Lance is a columnar file format built for ML workloads — think Parquet but with native vector indexing, fast random access, and zero-copy versioning baked in. It sits between a raw file format and a full vector database, making it a reasonable choice if you're already managing datasets in Arrow/Parquet and want to add ANN search without standing up another service. The Rust core with Python bindings via PyO3 means it's fast where it matters.

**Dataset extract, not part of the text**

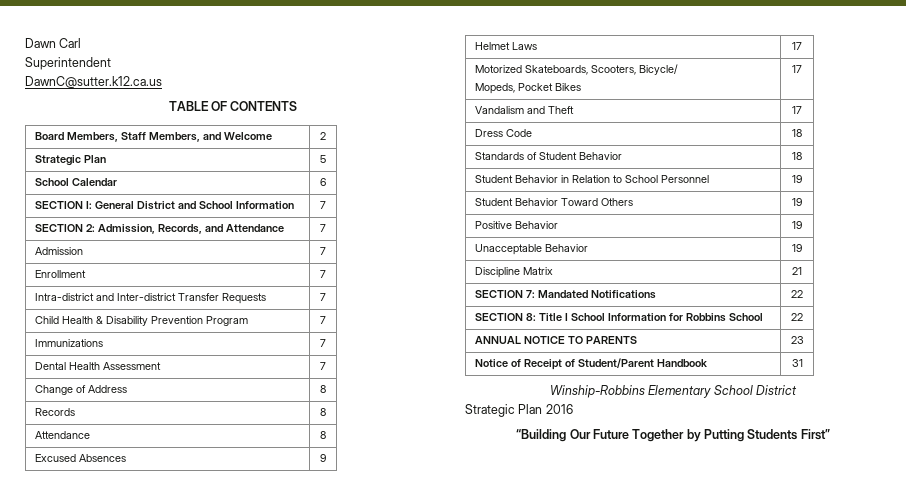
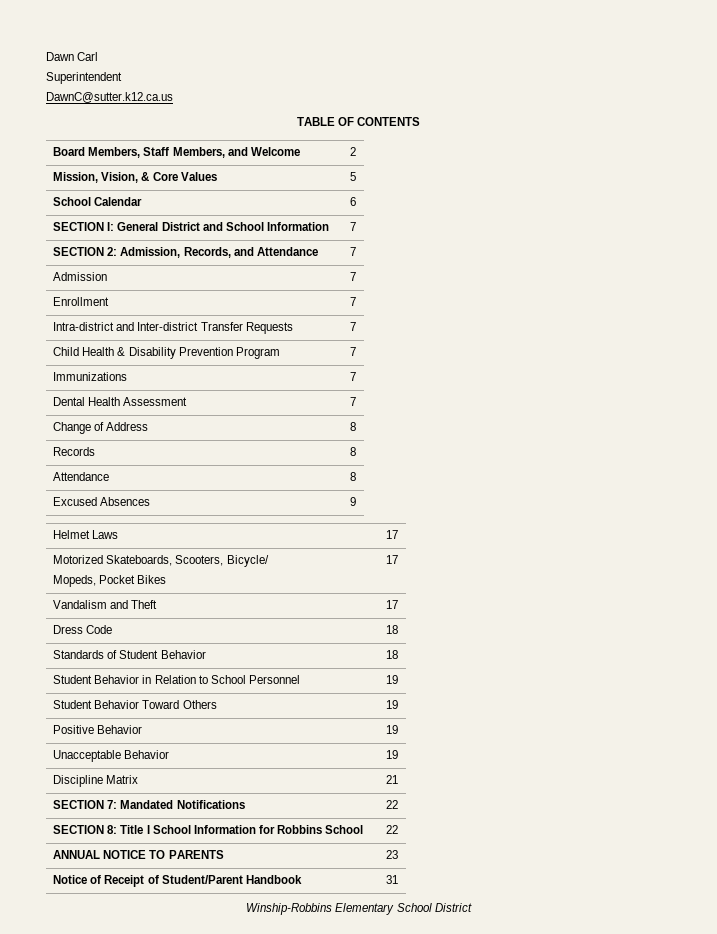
- Strategic Plan | 5
+ Mission, Vision, & Core Values | 5
- Strategic Plan 2016
- “Building Our Future Together by Putting Students First”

The random access story is the real differentiator — Parquet requires scanning entire row groups to pull individual rows, Lance doesn't, and the 100x claim for sampling workloads is plausible given how the format is structured. Hybrid search (ANN + BM25 + SQL predicates in one query) without gluing together three separate systems is genuinely useful for RAG pipelines. Zero-copy versioning via manifest files means you get time travel and ACID transactions without a catalog service or extra infrastructure. Ecosystem coverage is wide — Arrow, DuckDB, Polars, Spark, Ray — so you're not betting on a dead-end integration.
The catalog spec is still maturing; if you need multi-writer concurrency at scale, the conflict resolution story is not as battle-tested as Delta Lake or Iceberg, which have years of production use behind them. The Python package is `pylance`, which collides with Microsoft's Pylance LSP extension — minor but genuinely annoying for discoverability and error messages. Java bindings exist but feel second-class: they're JNI over the Rust core, the JNI layer is large and carries its own Cargo.lock, and Java users don't get the same ergonomics as the Python API. Blob/large binary support is documented but the lazy loading behavior isn't well-specified — if you're storing video or large audio files and care about partial reads, you'll need to read the source to understand what you're actually getting.